EXERCISE AIM: Please retype the data below in full.

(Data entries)
######

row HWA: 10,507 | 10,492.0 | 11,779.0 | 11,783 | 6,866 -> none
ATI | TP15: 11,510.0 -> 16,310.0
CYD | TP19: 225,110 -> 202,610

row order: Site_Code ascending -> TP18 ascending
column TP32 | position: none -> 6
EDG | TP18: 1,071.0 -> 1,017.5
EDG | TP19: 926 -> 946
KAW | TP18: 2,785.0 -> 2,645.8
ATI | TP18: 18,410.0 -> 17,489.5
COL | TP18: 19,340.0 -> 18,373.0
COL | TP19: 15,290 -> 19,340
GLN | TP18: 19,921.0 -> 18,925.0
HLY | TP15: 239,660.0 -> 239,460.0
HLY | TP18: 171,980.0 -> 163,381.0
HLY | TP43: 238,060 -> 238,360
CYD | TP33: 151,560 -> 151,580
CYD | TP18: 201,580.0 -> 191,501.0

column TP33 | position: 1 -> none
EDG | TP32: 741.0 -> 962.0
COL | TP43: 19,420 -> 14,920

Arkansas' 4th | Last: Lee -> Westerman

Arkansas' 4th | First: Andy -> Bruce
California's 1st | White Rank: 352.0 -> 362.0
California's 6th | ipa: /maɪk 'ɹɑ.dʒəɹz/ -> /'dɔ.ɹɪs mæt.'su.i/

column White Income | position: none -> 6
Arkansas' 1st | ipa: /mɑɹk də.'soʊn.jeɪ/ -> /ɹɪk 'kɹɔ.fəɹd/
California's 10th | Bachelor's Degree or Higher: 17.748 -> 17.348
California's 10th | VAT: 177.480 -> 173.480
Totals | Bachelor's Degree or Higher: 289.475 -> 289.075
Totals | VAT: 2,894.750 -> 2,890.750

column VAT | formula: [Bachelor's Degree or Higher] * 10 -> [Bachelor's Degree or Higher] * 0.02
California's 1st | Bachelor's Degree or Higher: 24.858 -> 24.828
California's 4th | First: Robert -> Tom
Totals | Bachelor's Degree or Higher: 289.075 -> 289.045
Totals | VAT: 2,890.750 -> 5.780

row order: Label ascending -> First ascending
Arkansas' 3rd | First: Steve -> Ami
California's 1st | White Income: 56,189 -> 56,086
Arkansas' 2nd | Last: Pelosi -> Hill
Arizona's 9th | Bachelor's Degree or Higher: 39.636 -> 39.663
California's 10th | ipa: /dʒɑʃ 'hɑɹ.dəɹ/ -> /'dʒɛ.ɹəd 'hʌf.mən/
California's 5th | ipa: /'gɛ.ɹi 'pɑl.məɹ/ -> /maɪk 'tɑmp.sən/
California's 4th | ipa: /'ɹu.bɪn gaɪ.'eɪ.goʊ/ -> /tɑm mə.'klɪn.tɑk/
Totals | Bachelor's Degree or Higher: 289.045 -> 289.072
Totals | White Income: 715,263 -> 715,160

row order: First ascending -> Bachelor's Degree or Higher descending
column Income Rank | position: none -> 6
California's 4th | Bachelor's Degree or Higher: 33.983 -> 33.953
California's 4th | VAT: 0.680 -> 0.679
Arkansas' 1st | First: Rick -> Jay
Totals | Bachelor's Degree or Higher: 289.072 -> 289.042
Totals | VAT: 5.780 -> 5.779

######

RESPONSE BELOW:
row HWA: 10,507 | 10,492.0 | 11,779.0 | 11,783 | 6,866 -> none
ATI | TP15: 11,510.0 -> 16,310.0
CYD | TP19: 225,110 -> 202,610

row order: Site_Code ascending -> TP18 ascending
column TP32 | position: none -> 6
EDG | TP18: 1,071.0 -> 1,017.5
EDG | TP19: 926 -> 946
KAW | TP18: 2,785.0 -> 2,645.8
ATI | TP18: 18,410.0 -> 17,489.5
COL | TP18: 19,340.0 -> 18,373.0
COL | TP19: 15,290 -> 19,340
GLN | TP18: 19,921.0 -> 18,925.0
HLY | TP15: 239,660.0 -> 239,460.0
HLY | TP18: 171,980.0 -> 163,381.0
HLY | TP43: 238,060 -> 238,360
CYD | TP33: 151,560 -> 151,580
CYD | TP18: 201,580.0 -> 191,501.0

column TP33 | position: 1 -> none
EDG | TP32: 741.0 -> 962.0
COL | TP43: 19,420 -> 14,920

Arkansas' 4th | Last: Lee -> Westerman

Arkansas' 4th | First: Andy -> Bruce
California's 1st | White Rank: 352.0 -> 362.0
California's 6th | ipa: /maɪk 'ɹɑ.dʒəɹz/ -> /'dɔ.ɹɪs mæt.'su.i/

column White Income | position: none -> 6
Arkansas' 1st | ipa: /mɑɹk də.'soʊn.jeɪ/ -> /ɹɪk 'kɹɔ.fəɹd/
California's 10th | Bachelor's Degree or Higher: 17.748 -> 17.348
California's 10th | VAT: 177.480 -> 173.480
Totals | Bachelor's Degree or Higher: 289.475 -> 289.075
Totals | VAT: 2,894.750 -> 2,890.750

column VAT | formula: [Bachelor's Degree or Higher] * 10 -> [Bachelor's Degree or Higher] * 0.02
California's 1st | Bachelor's Degree or Higher: 24.858 -> 24.828
California's 4th | First: Robert -> Tom
Totals | Bachelor's Degree or Higher: 289.075 -> 289.045
Totals | VAT: 2,890.750 -> 5.780

row order: Label ascending -> First ascending
Arkansas' 3rd | First: Steve -> Ami
California's 1st | White Income: 56,189 -> 56,086
Arkansas' 2nd | Last: Pelosi -> Hill
Arizona's 9th | Bachelor's Degree or Higher: 39.636 -> 39.663
California's 10th | ipa: /dʒɑʃ 'hɑɹ.dəɹ/ -> /'dʒɛ.ɹəd 'hʌf.mən/
California's 5th | ipa: /'gɛ.ɹi 'pɑl.məɹ/ -> /maɪk 'tɑmp.sən/
California's 4th | ipa: /'ɹu.bɪn gaɪ.'eɪ.goʊ/ -> /tɑm mə.'klɪn.tɑk/
Totals | Bachelor's Degree or Higher: 289.045 -> 289.072
Totals | White Income: 715,263 -> 715,160

row order: First ascending -> Bachelor's Degree or Higher descending
column Income Rank | position: none -> 6
California's 4th | Bachelor's Degree or Higher: 33.983 -> 33.953
California's 4th | VAT: 0.680 -> 0.679
Arkansas' 1st | First: Rick -> Jay
Totals | Bachelor's Degree or Higher: 289.072 -> 289.042
Totals | VAT: 5.780 -> 5.779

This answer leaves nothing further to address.